Still, none of the artists match Waters' and Hainley's banter. Their transcribed conversations move from art theory to reminiscences about the artsy decor in gay sex clubs to Waters' riff about a Satanist with a speech impediment. They discuss all the art they love with passion and insight. Much of their dialogue is frank and hilarious, but along with the repartee, Waters and Hainley offer some of the most astute, sensitive and coherent commentary on contemporary art recently put to print.
That they both know their art theory and recent art history is not surprising considering Hainley's pedigree as contributing editor for Artforum and a professor at Art Center in Pasadena and Waters' status as an iconoclastic filmmaker whose film Pecker playfully skewered the art world's customs and pretensions. More significant is that they viscerally love art, see it as a forum for fantasy and successfully resurrect what Joseph Conrad termed the "artist's role to speak to our capacity for delight and wonder."
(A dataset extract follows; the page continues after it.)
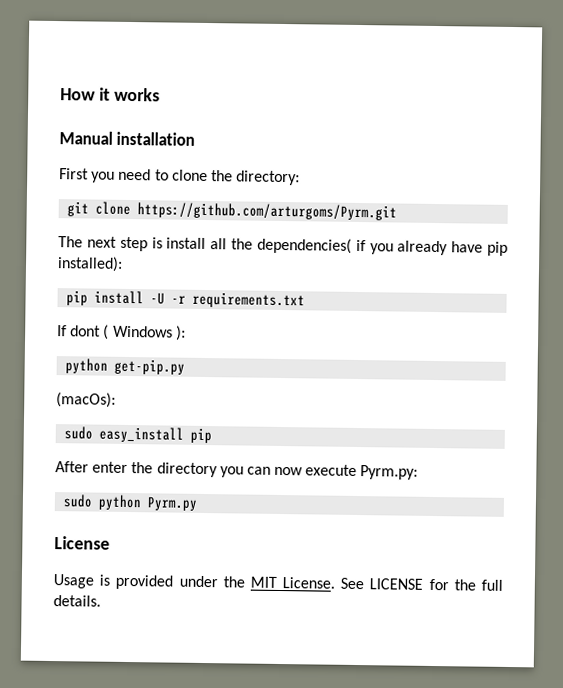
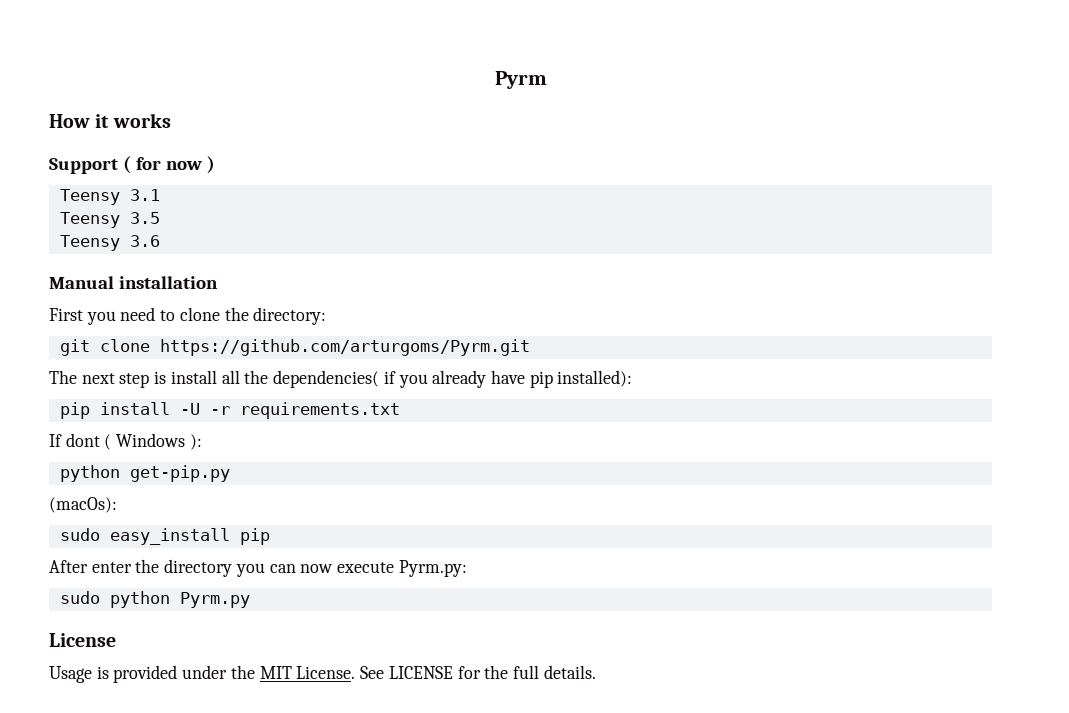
(60, 94) none -> [494,71,547,89] Pyrm //
(160, 94) none -> [49,156,215,174] [59,189,160,205] [59,212,160,228] [59,235,160,251] // Support ( for now ) // Teensy 3.1 // Teensy 3.5 // Teensy 3.6

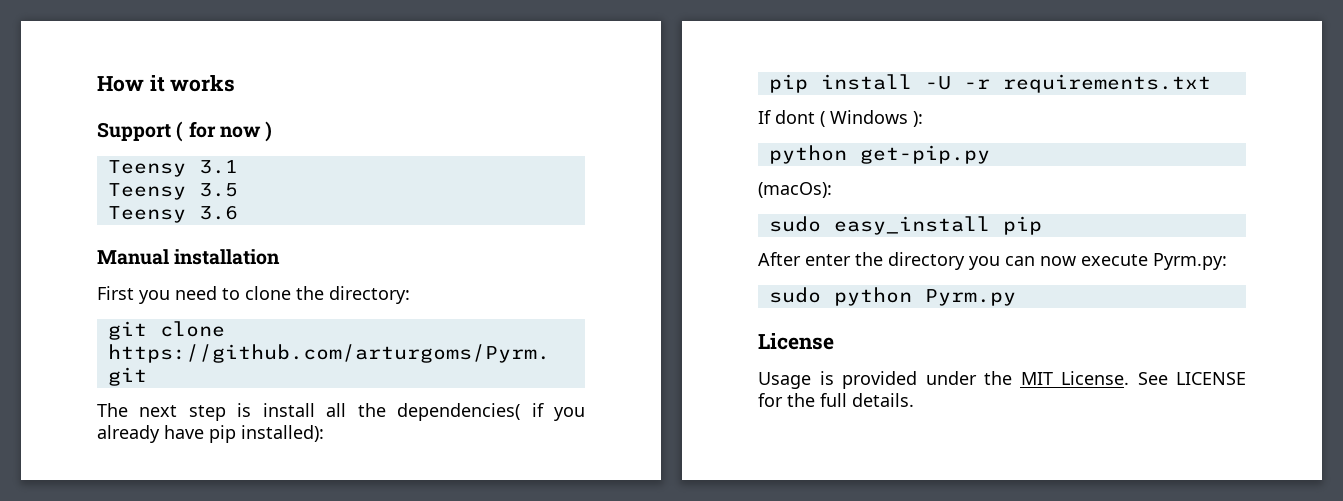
[494,71,547,89] Pyrm // -> (97, 84) none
Art appreciation is fundamentally about arousal and longing. As evidenced by Larry Clark, Gary Lee Boas and Richard Hawkins each appropriating images of a young, dewy, but (sadly) clothed Matt Dillon, art offers the possibility of possessing something unobtainable, transgressive and desirable.
Waters and Hainley prove that pleasure transcends the often priggish discourse surrounding art. Good art is like a good stripper, it flirts and reveals a lot but remains mysterious and evasive. Art provokes the need to possess it, know it, often defile or deface it but its elusive, flexible meaning only heightens its allure. No one wants a whiny, didactic, confessional stripper. And as Waters says, "Transcendence is a great thing, but I don't want it or expect it all the time." Which is appropriate since as Hainley asserts, "contemporary art is all about sex."